Up on the bridge, Kirk tells Dolmar and Rila that they're going to shoot their phasers at some unpopulated area of the planet to change the epicenter of the quake, so it won't alter the landscape where there are people. I feel like this is another one of those things where Star Trek tries to wrap up a storyline by having something or someone (*cough, cough, Spock, cough, cough*) do something far outside of their/it's capabilities. Do I think a phaser can change the epicenter of an earthquake? Noop. But I wasn't invited to the writer's meeting for this episode, so I just gotta suck it up and roll with the animated punches. 
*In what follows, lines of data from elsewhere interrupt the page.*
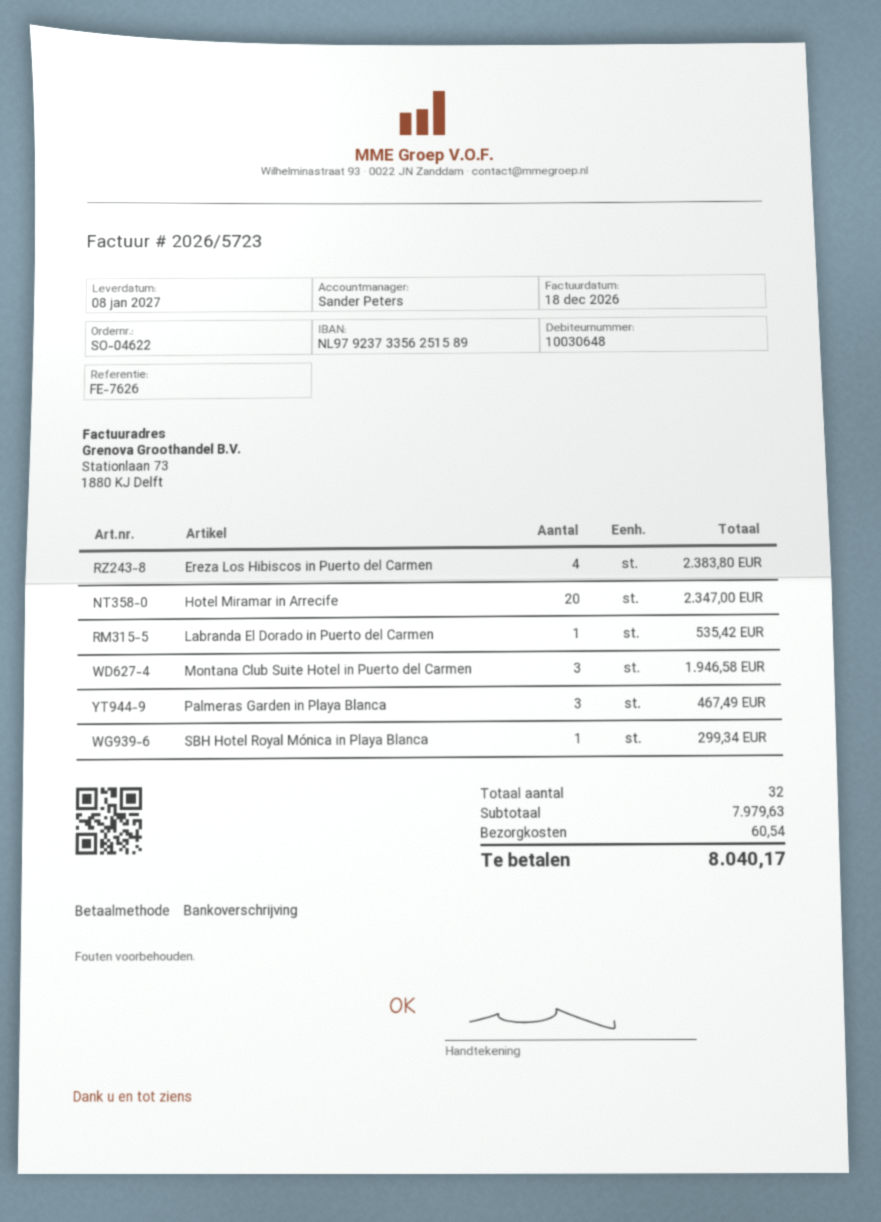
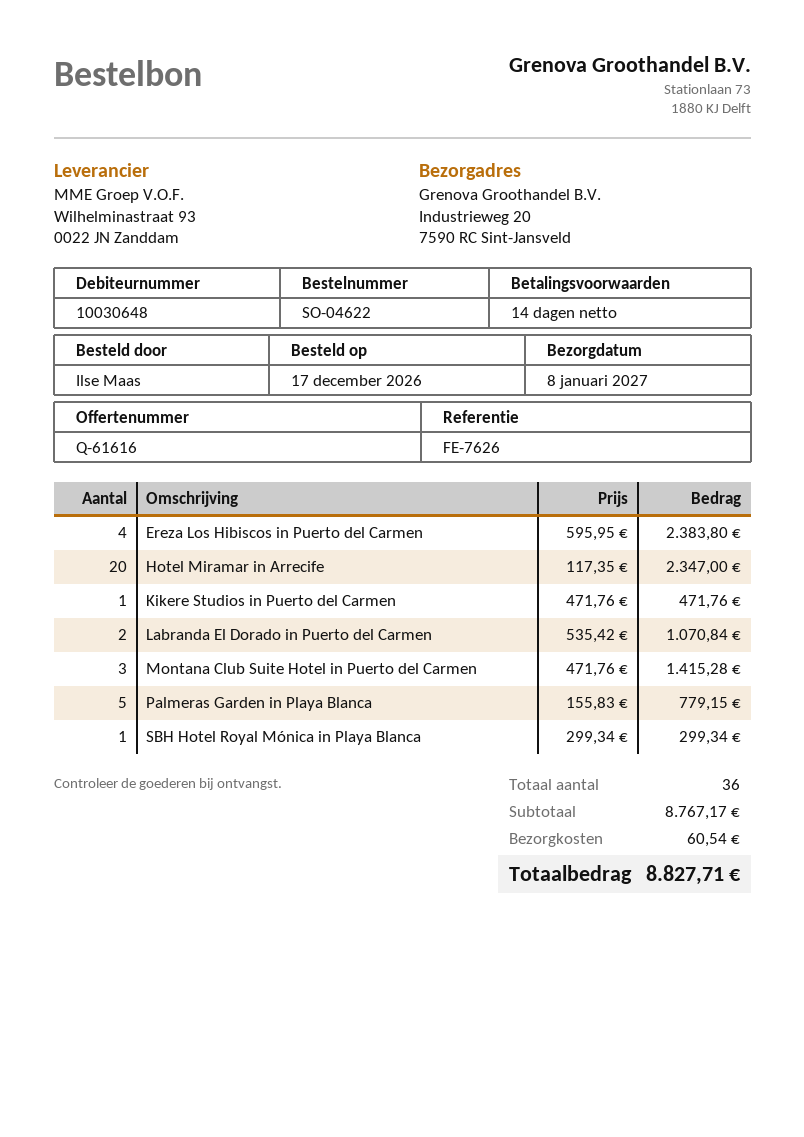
Labranda El Dorado in Puerto del Carmen: 1 for 535.42 -> 2 for 1070.84
Montana Club Suite Hotel in Puerto del Carmen: 3 for 1946.58 -> 3 for 1415.28
Palmeras Garden in Playa Blanca: 3 for 467.49 -> 5 for 779.15
Kikere Studios in Puerto del Carmen: none -> 1 for 471.76
total quantity: 32 -> 36
subtotal: 7979.63 -> 8767.17
total: 8040.17 -> 8827.71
So they do their little thingy, and Spock reports that the earthquake hit in the northern polar sea, which is uninhabited. They beam down a few hours later when the seabed has settled, and arrive on a beach across from a new island with the raised ruins on it.
"Look! A new-old city!"
Okay, so... you changed the epicenter of an earthquake so that it would strike someplace else, but magically, it raised the city that sank previously? What the hell kind of tectonic plates does this planet have?
Rila says that the young merpeeps have decided to live in the ruins and make the place inhabitable again. The oldsters can't adjust to the idea, so they'll stay in the city.
"Make sure you keep in contact, so there isn't an issue like before, with your ancestors," warns Kirk.
"It's cool," says Dolmar. "We plan to pass ordainments forbidding non-contact so that doesn't happen again."
And I guess that's supposed to be the ending joke because all the Aquans ever did was pass ordainments forbidding things.
Ba dum tiss?


Despite some goofy story issues, I actually really liked this episode. While they used plenty of scripts that had been written for the live-action series, episodes like this would not have been possible, and the writers are really taking advantage of the fact that they can expand on ideas that they would not have been able to do without animation. Some of these episodes have been better than others (this one versus the shrinking crew), but at least they're bothering to try. 
Plus, bonus points to the Budget. the Filmation people traced swimming shots from their old Aquaman show when Kirk and Spock are swimming, which is a cheat that I totally approve of, because it looks legit, and who is going to notice?


******

So this week I tried Tazo's Berryblossom White, which sounded good, but also tasted familiar. It tastes familiar because Celestial Seasonings makes a Blueberry White, and despite the fact that the Tazo ismade with white cranberry and huckleberry, it still just tastes like blueberry-white tea. Both are good, though, with the delicate white tea blending nicely with the berry. I'd recommend, either, but if you're looking for cranberry, I'd suggest looking elsewhere, as you're not getting much here.









This is how a seven-pound cat takes up an entire couch.